## Task data:
================

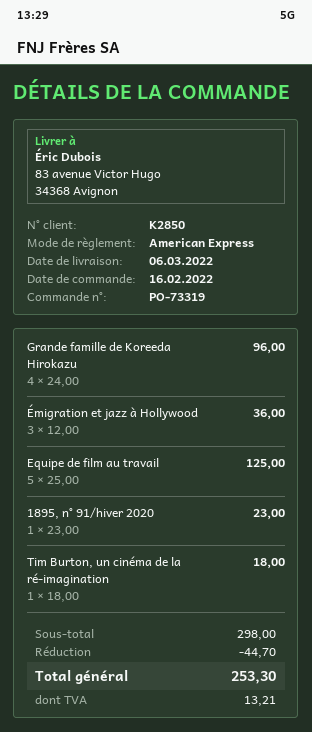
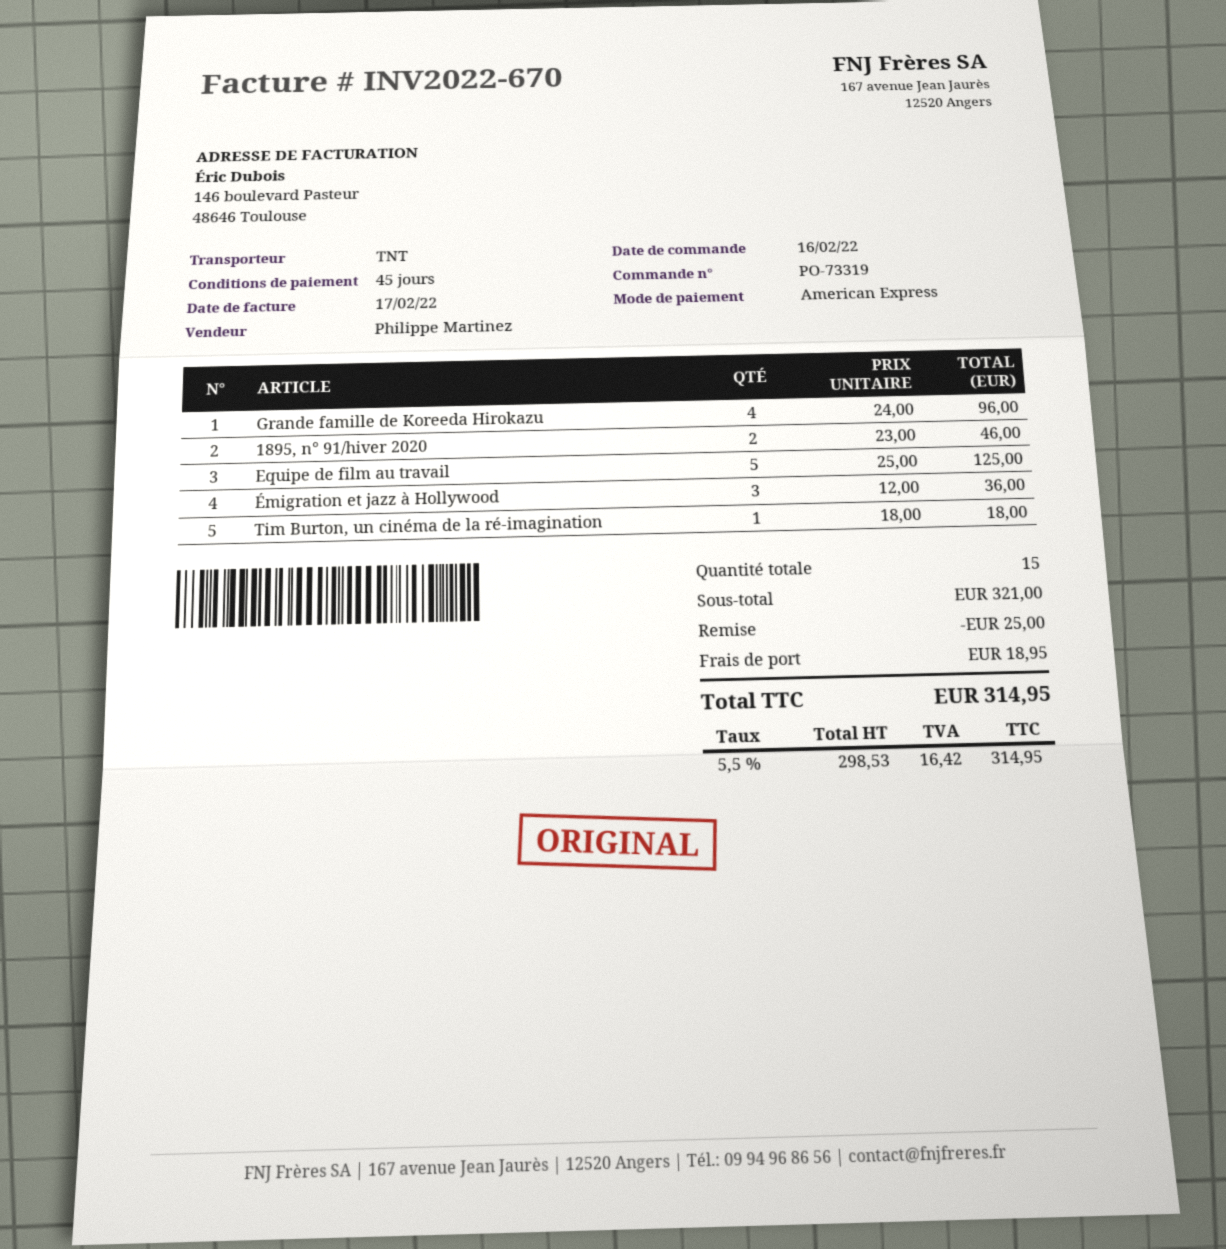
1895, n° 91/hiver 2020: 1 x 23.00 = 23.00 -> 2 x 23.00 = 46.00
subtotal: 298.00 -> 321.00
discount: 44.70 -> 25.00
shipping: none -> 18.95
tax: 13.21 -> 16.42
total: 253.30 -> 314.95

================

A precise repetition of every entry, free of pictures, is the expected answer.

1895, n° 91/hiver 2020: 1 x 23.00 = 23.00 -> 2 x 23.00 = 46.00
subtotal: 298.00 -> 321.00
discount: 44.70 -> 25.00
shipping: none -> 18.95
tax: 13.21 -> 16.42
total: 253.30 -> 314.95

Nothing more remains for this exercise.